### Teacher Guide to Division

Division is very similar to multiplication. In fact, you could say it is multiplication in reverse. Whereas multiplication is used to add together multiples of the same number, division is used to determine how many pieces are in a whole.

EXAMPLE #1:

Imagine that you have 100 jelly beans (called the "dividend") that you want to hand out to 5 (called the "divisor") of your friends, but you want to make sure that each friend gets the same amount as everyone else - you would use division to calculate that.

So, 100 jelly beans divided by 5 friends equals 20 jelly beans each.

The result (20 jelly beans) is referred to as the "quotient".

How does "division" work?

In division, you are basically subtracting a number repeatedly until there is nothing left. Using the example above, you could have made sure than each friend got the same amount of jelly beans by handing one jelly bean out at a time to each friend. However, doing so would have taken a long time.

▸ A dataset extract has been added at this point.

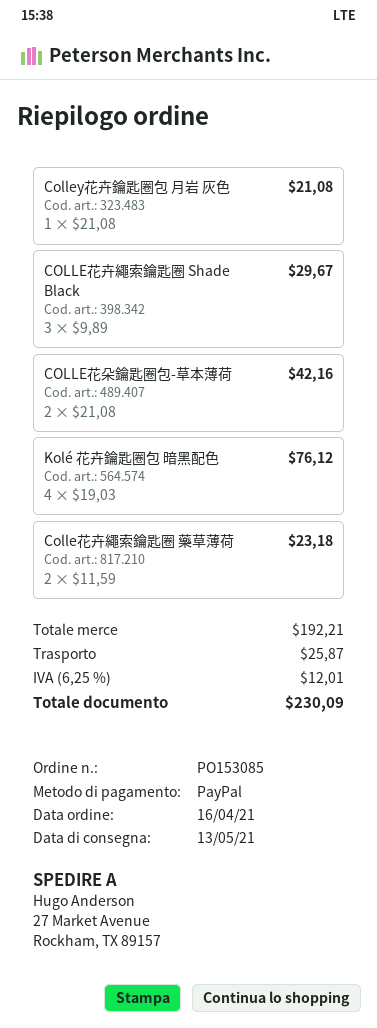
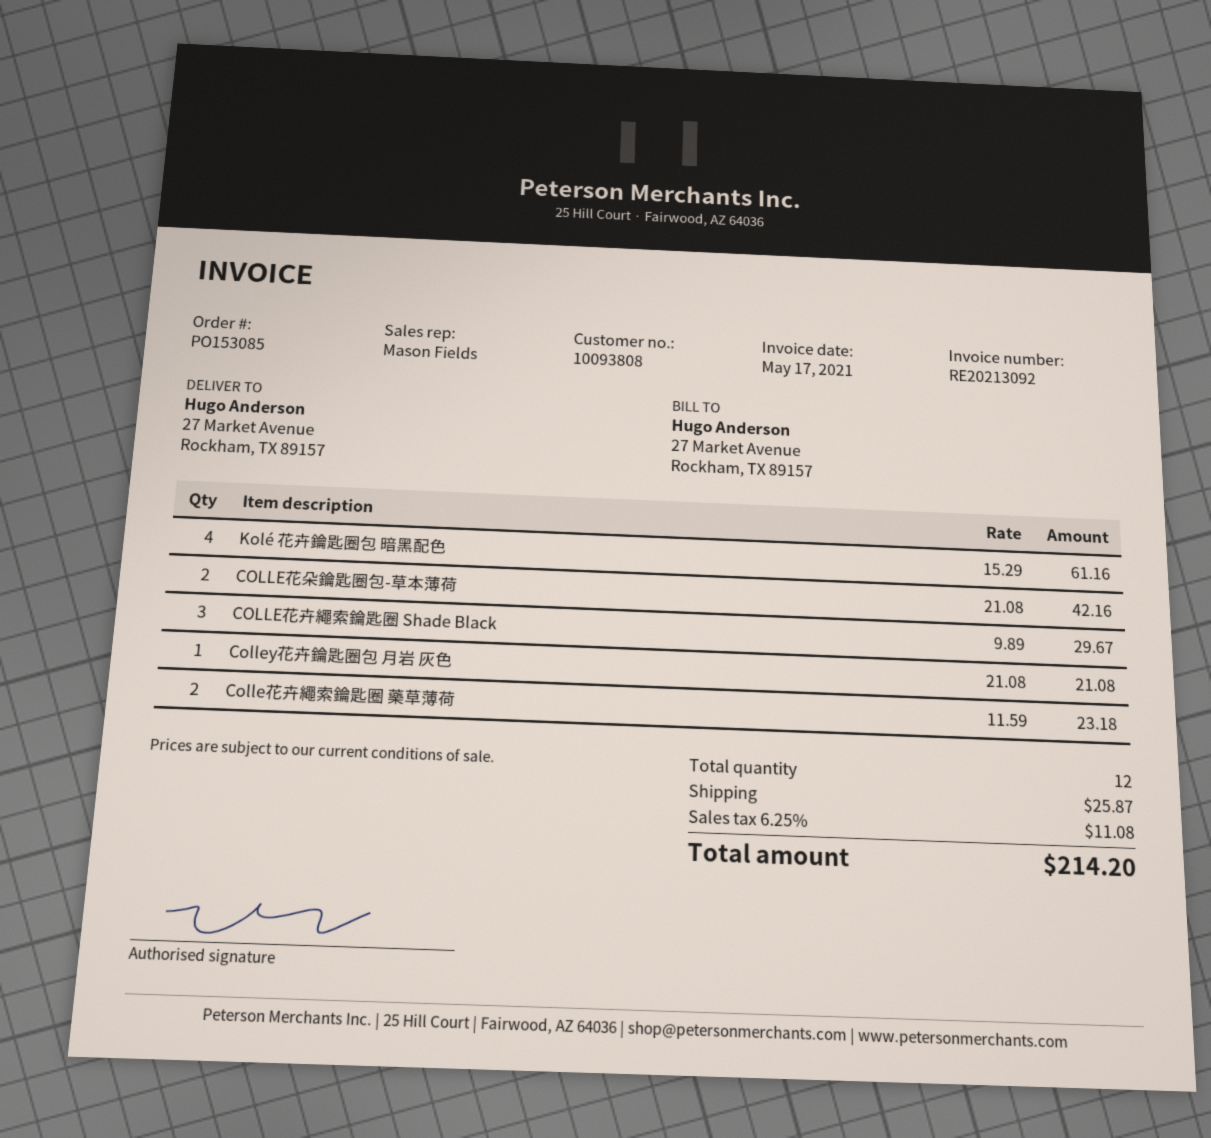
Kolé 花卉鑰匙圈包 暗黑配色: 4 x 19.03 = 76.12 -> 4 x 15.29 = 61.16
tax: 6.25% = 12.01 -> 6.25% = 11.08
total: 230.09 -> 214.20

Division makes the process easier and faster. You calculate how many times one number (the "divisor") goes into another (the "dividend") by subtracting the divisor from the dividend until nothing remains.

What if there is some left over that is too small to make up a divisor?

It is okay if the numbers do not divide into one another perfectly. Any remaining amount is referred to as the remainder.

EXAMPLE #2:

If you were dividing 9 by 2, you would find that you can take 2 away from nine 4 times, however, you would be left with 1:

 9 divided by 2 equals 4 plus 1 dividend divisor quotient remainder

The remainder is basically a portion of the divisor and it can be expressed as such - this is called a fraction. In this example, the remainder (1) is half the amount of the divisor (2), so it would be expressed as ½ and added to the quotient, making the quotient expressed in fractions 4 ½. Verbally, this would be expressed by saying that 2 (the divisor) goes into 9 (the dividend) 4 ½ times.

How do you check your work?

You can find out whether your calculations were correct by working backward. Using Example #2, you would know that you are correct because the divisor (2) multiplied by the quotient (4) plus the remainder (1) equals the dividend (9).